The index, with high beta, is particularly sensitive to repeated tightening of the screws in major central banks. The latter “can no longer, as before, come to the rescue and restart the machine in the event of a crisis given the inflationary forces at work (repatriation of production chains, energy transition, changes in the structure of savings) “, as CARMIGNAC’s strategists remind us. “This is a real source of concern because many bubbles have formed in the wake of the support measures taken for several years around the world. However, historically, rate hikes have almost always led to the bursting of bubbles speculation and/or market crises.”
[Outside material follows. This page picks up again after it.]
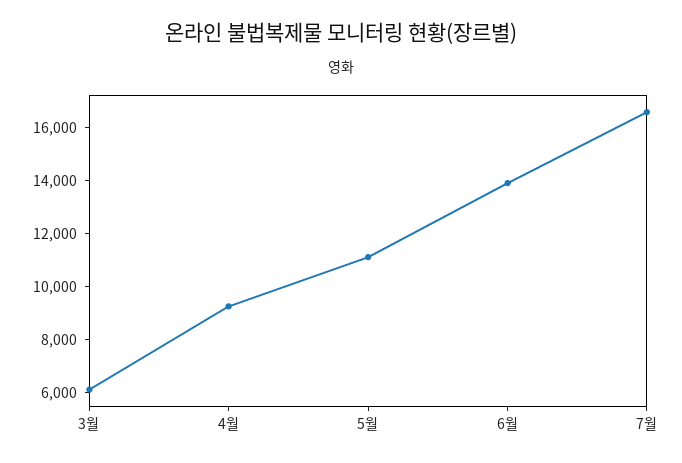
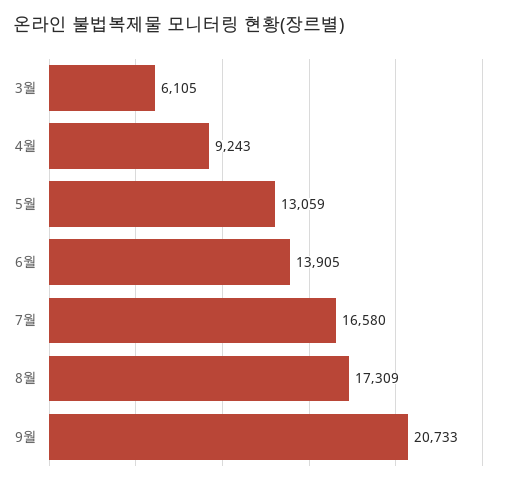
5월: 11000 -> 13059
8월: none -> 17309
9월: none -> 20733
Timidly, US Treasury bond yields appear to have eased recently, suggesting that the Fed has regained credibility – it would still have taken Jerome Powell to state his “unconditional” determination to fight inflation, mentioning that if this was not the objective, it was possible that the rise in rates would lead to or precipitate a recession…

The Treasuries 10-year bonds momentarily stabilized at around 3.10%.

In terms of statistics, investors will carefully follow the US consumer confidence index (U-Mich index for University of Michigan) at 4:00 p.m., in revised data. They learned yesterday of weekly registrations for unemployment benefits perfectly in line with expectations.

KEY GRAPHIC ELEMENTS

The working matrix remains unchanged, bearish in spite of the moreover timid reaction yesterday with regard to the initial ebb.

The narrow trading range that we identified between 13,330 and 13,838 points was broken under conditions of volumes, volatility, and very significant candles. The marubozu plotted on Thursday 04/21 shows in particular a mobilization of the selling side throughout the session, until a close almost exactly on the low points, opening the way to a bearish target CT at 12,640 points. The latter was broken, after a hesitantly nervous hesitation on the second part of week 17.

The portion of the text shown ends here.